→ WHAT YOU SHOULD DO:
Lines below starting with the line with "overflow: hidden;" and going on through the line with "144 C122 162" must be output exactly; the rest of the records must be left out.

→ DATA UNDER STUDY:
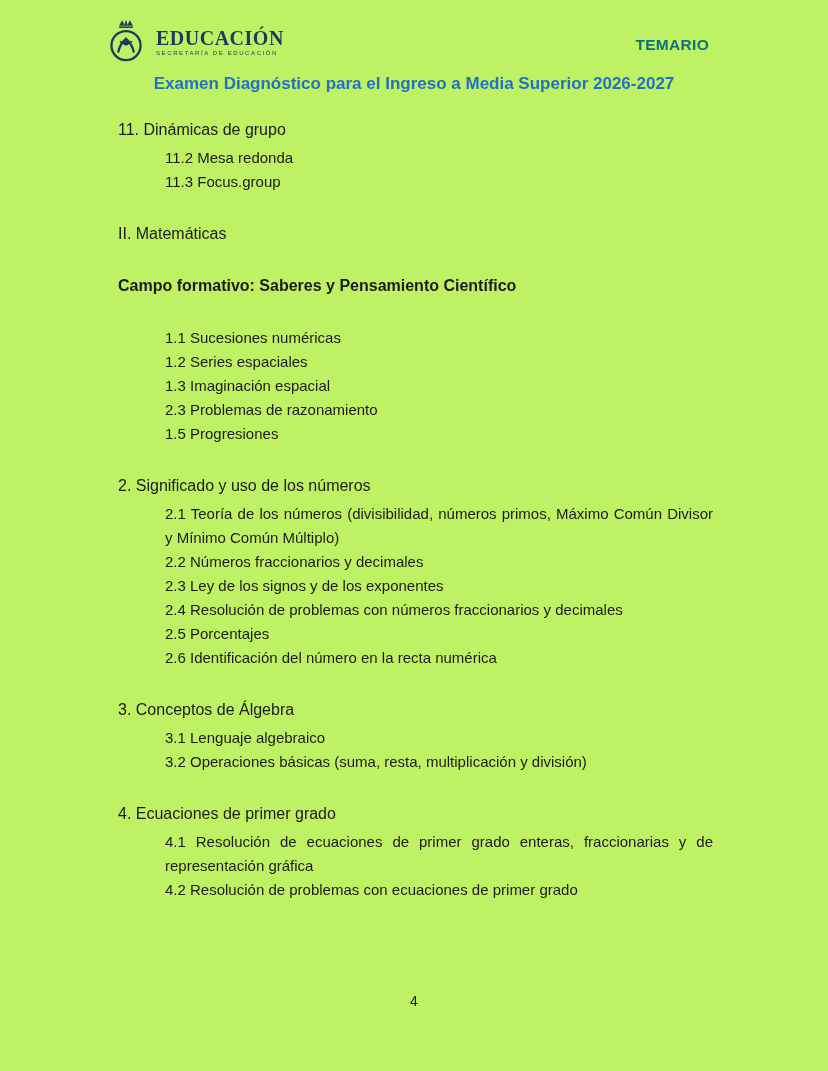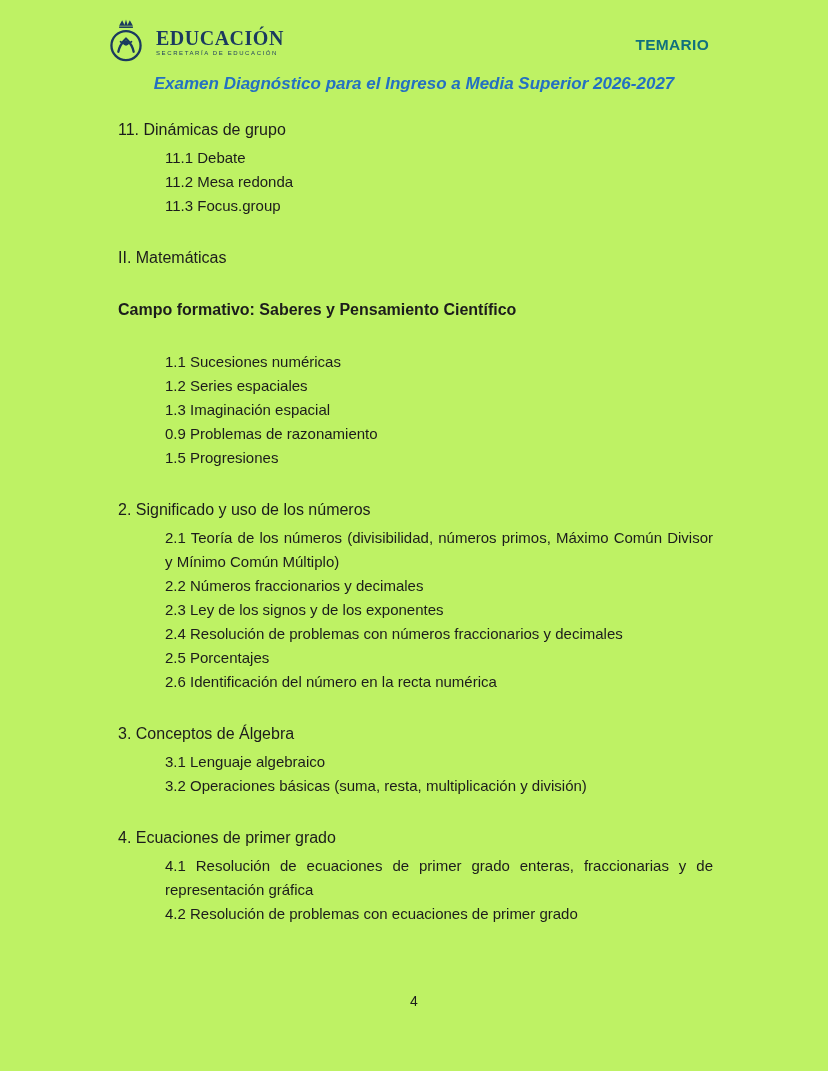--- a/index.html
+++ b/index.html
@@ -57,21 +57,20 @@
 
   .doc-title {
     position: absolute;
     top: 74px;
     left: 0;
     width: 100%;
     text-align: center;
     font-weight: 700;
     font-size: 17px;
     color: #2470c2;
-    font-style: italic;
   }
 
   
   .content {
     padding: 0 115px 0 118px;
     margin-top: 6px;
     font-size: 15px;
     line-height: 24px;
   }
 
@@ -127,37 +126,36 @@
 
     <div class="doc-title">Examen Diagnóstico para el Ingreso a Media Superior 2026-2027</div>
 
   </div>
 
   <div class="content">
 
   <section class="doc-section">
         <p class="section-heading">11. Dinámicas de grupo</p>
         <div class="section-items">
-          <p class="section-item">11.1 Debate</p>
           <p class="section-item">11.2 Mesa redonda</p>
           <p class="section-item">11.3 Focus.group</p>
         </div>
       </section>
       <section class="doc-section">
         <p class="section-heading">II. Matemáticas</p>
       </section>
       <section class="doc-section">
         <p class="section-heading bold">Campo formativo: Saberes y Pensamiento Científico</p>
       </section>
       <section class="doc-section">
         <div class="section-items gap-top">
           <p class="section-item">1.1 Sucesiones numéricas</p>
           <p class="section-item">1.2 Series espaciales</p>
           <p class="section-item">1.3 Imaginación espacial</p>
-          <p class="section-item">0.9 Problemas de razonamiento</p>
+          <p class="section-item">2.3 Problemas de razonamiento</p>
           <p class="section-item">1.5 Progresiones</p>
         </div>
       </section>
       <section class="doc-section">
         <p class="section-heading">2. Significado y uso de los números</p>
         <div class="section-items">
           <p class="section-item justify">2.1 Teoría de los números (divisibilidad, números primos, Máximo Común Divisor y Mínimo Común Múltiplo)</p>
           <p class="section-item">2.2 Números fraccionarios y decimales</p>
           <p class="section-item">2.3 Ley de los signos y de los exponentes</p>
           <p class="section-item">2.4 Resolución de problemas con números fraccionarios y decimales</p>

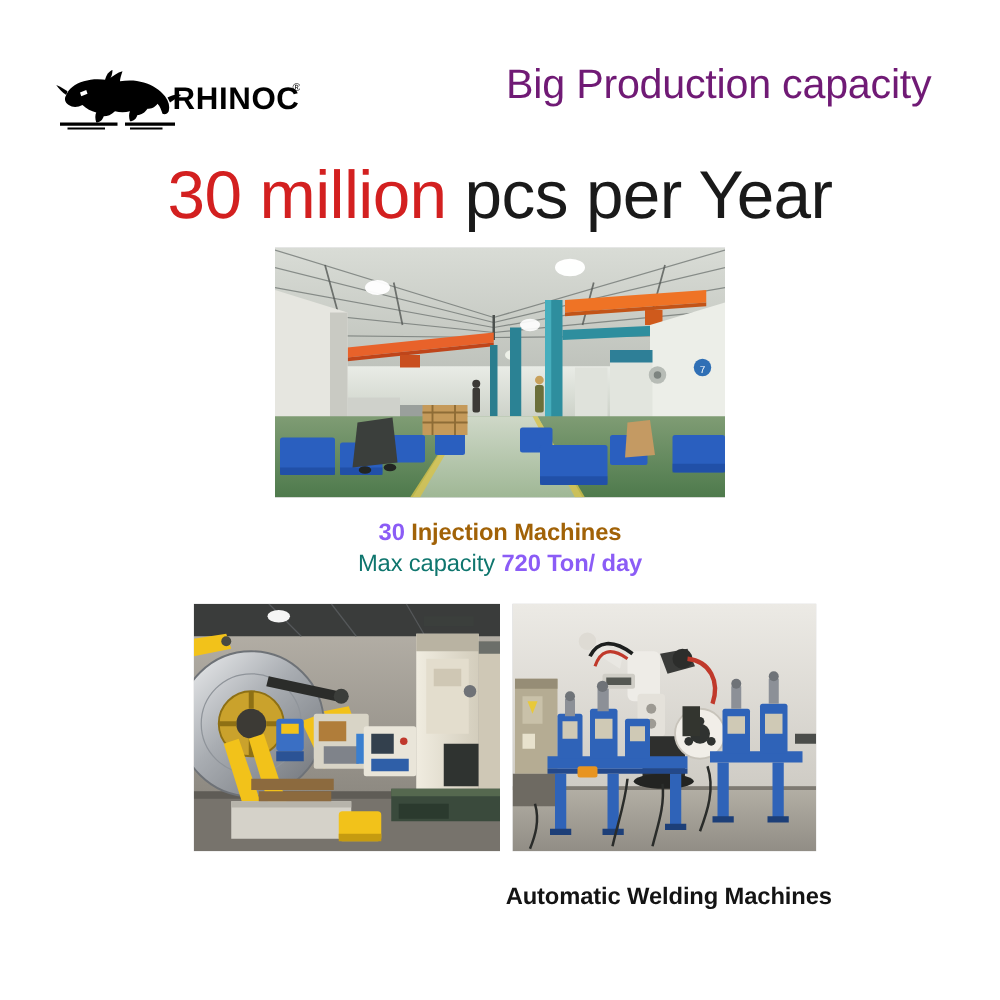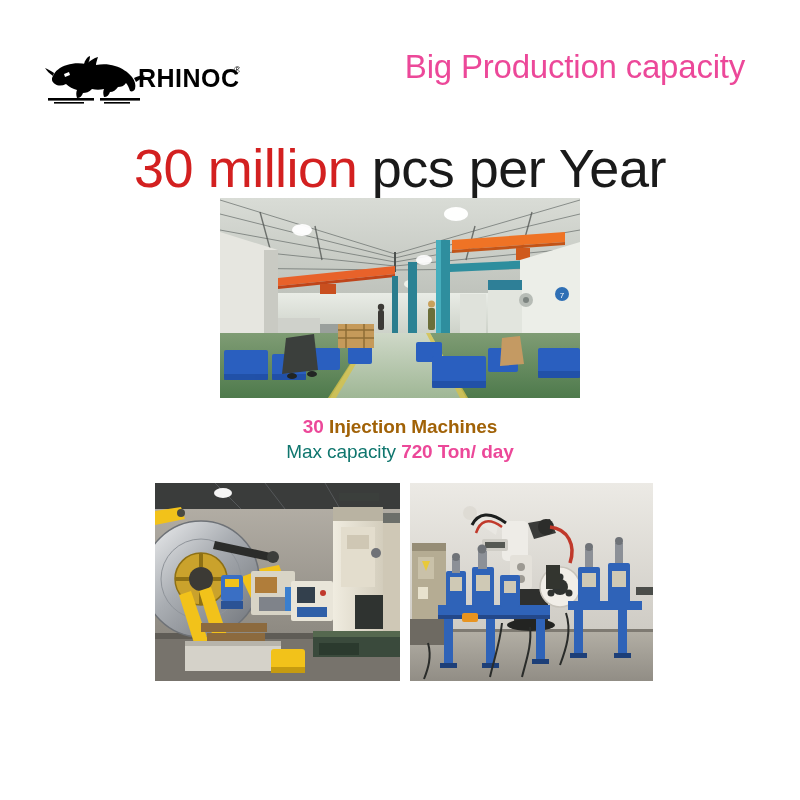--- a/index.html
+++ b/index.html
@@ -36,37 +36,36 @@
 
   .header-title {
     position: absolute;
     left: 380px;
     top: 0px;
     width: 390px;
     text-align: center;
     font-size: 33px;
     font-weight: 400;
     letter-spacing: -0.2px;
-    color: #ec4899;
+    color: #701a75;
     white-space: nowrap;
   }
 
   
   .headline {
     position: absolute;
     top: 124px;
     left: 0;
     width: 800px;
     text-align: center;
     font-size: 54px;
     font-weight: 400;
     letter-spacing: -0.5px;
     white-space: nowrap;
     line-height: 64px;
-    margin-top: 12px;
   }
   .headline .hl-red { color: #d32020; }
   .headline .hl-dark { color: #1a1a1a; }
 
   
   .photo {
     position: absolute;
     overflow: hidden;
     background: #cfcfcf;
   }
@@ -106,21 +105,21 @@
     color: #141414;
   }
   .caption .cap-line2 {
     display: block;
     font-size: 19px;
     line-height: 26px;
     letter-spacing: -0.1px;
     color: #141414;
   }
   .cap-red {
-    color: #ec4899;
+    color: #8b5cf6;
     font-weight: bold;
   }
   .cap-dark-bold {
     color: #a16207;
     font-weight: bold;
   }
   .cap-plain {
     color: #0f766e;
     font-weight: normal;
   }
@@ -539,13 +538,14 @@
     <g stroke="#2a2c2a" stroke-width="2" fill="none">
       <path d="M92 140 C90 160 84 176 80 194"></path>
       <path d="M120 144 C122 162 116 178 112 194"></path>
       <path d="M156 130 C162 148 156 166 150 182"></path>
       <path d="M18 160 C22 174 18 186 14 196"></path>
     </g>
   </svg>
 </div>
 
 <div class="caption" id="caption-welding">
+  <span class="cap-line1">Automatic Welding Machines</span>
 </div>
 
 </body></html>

→ ANSWER SECTION:
     overflow: hidden;
     background: #cfcfcf;
   }
@@ -106,21 +105,21 @@
     color: #141414;
   }
   .caption .cap-line2 {
     display: block;
     font-size: 19px;
     line-height: 26px;
     letter-spacing: -0.1px;
     color: #141414;
   }
   .cap-red {
-    color: #ec4899;
+    color: #8b5cf6;
     font-weight: bold;
   }
   .cap-dark-bold {
     color: #a16207;
     font-weight: bold;
   }
   .cap-plain {
     color: #0f766e;
     font-weight: normal;
   }
@@ -539,13 +538,14 @@
     <g stroke="#2a2c2a" stroke-width="2" fill="none">
       <path d="M92 140 C90 160 84 176 80 194"></path>
       <path d="M120 144 C122 162 116 178 112 194"></path>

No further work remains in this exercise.